American bomber drops atomic bomb on Hiroshima 1945
On this day in 1945, at 8:16 a.m. Japanese time, an American B-29 bomber, the Enola Gay,
drops the world’s first atom bomb, over the city of Hiroshima.
Approximately 80,000 people are killed as a direct result of the blast,
and another 35,000 are injured. At least another 60,000 would be dead by
the end of the year from the effects of the fallout.

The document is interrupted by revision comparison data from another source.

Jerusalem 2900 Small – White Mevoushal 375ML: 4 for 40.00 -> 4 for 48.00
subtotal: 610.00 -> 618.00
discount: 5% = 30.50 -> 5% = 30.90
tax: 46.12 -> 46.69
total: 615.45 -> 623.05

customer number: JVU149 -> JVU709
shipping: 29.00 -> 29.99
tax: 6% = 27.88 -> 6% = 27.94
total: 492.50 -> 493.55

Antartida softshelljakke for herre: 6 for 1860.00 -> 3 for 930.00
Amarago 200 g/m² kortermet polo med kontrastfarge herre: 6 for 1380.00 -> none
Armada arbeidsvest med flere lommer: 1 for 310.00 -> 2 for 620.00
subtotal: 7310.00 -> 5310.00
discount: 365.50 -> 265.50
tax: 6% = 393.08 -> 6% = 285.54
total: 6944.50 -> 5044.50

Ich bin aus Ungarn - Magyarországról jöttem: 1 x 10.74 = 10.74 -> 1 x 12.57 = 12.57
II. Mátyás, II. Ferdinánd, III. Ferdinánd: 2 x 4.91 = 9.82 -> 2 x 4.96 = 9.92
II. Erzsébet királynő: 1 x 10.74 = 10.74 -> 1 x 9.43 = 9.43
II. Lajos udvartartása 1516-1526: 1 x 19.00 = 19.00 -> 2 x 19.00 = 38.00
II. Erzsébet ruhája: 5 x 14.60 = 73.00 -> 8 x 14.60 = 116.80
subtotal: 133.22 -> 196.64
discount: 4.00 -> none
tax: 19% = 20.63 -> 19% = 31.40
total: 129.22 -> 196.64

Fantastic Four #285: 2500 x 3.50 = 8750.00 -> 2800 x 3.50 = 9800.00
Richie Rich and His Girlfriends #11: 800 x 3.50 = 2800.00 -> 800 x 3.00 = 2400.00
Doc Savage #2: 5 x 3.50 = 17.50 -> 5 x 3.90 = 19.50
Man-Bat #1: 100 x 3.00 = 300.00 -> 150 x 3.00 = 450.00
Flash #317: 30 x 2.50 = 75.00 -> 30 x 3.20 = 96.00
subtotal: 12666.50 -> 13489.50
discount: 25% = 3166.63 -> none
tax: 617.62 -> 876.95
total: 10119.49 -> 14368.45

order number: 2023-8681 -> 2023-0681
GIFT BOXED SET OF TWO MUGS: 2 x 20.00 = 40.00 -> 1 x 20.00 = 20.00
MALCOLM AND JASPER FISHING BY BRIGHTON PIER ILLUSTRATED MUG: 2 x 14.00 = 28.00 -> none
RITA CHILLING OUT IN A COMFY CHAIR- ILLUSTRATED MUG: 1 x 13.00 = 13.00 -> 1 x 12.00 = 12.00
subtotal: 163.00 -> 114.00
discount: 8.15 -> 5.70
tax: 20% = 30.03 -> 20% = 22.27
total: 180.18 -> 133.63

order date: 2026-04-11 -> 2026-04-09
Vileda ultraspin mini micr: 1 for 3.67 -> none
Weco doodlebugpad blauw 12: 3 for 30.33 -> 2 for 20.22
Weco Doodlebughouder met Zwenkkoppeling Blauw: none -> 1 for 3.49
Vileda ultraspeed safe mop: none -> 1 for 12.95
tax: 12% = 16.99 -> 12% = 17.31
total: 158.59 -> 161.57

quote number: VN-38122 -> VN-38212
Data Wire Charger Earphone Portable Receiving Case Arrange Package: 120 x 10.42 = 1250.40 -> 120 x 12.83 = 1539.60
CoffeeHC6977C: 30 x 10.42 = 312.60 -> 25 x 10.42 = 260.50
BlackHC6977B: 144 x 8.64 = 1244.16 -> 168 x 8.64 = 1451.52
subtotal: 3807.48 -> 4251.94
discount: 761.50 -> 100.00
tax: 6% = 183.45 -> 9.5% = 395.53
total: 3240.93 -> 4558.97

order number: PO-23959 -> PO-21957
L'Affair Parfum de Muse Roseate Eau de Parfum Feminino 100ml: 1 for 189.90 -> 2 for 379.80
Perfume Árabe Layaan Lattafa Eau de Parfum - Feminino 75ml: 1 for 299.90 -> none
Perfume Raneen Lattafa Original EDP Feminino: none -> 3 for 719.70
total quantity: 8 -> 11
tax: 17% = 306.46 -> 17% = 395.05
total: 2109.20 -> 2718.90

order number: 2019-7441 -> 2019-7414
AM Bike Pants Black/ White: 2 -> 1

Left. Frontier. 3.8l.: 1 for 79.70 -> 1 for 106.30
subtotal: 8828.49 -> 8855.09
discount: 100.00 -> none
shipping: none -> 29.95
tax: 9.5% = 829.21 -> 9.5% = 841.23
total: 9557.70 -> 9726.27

U.S. President Harry S. Truman, discouraged by the Japanese response
to the Potsdam Conference’s demand for unconditional surrender, made the
decision to use the atom bomb to end the war in order to prevent what
he predicted would be a much greater loss of life were the United States
to invade the Japanese mainland. And so on August 5, while a
“conventional” bombing of Japan was underway, “Little Boy,” (the
nickname for one of two atom bombs available for use against Japan), was
loaded onto Lt. Col. Paul W. Tibbets’ plane on Tinian Island in the
Marianas. Tibbets’ B-29, named the Enola Gay after his mother,
left the island at 2:45 a.m. on August 6. Five and a half hours later,
“Little Boy” was dropped, exploding 1,900 feet over a hospital and
unleashing the equivalent of 12,500 tons of TNT. The bomb had
several inscriptions scribbled on its shell, one of which read
“Greetings to the Emperor from the men of the Indianapolis” (the ship that transported the bomb to the Marianas).
There were 90,000 buildings in Hiroshima before the bomb was dropped;
only 28,000 remained after the bombing. Of the city’s 200 doctors
before the explosion; only 20 were left alive or capable of working.
There were 1,780 nurses before-only 150 remained who were able to tend
to the sick and dying.
According to John Hersey’s classic work Hiroshima, the
Hiroshima city government had put hundreds of schoolgirls to work
clearing fire lanes in the event of incendiary bomb attacks. They were
out in the open when the Enola Gay dropped its load.
There were so many spontaneous fires set as a result of the bomb that a crewman of the Enola Gay stopped trying to count them. Another crewman remarked, “It’s pretty terrific. What a relief it worked.”
(More Events on This Day in History)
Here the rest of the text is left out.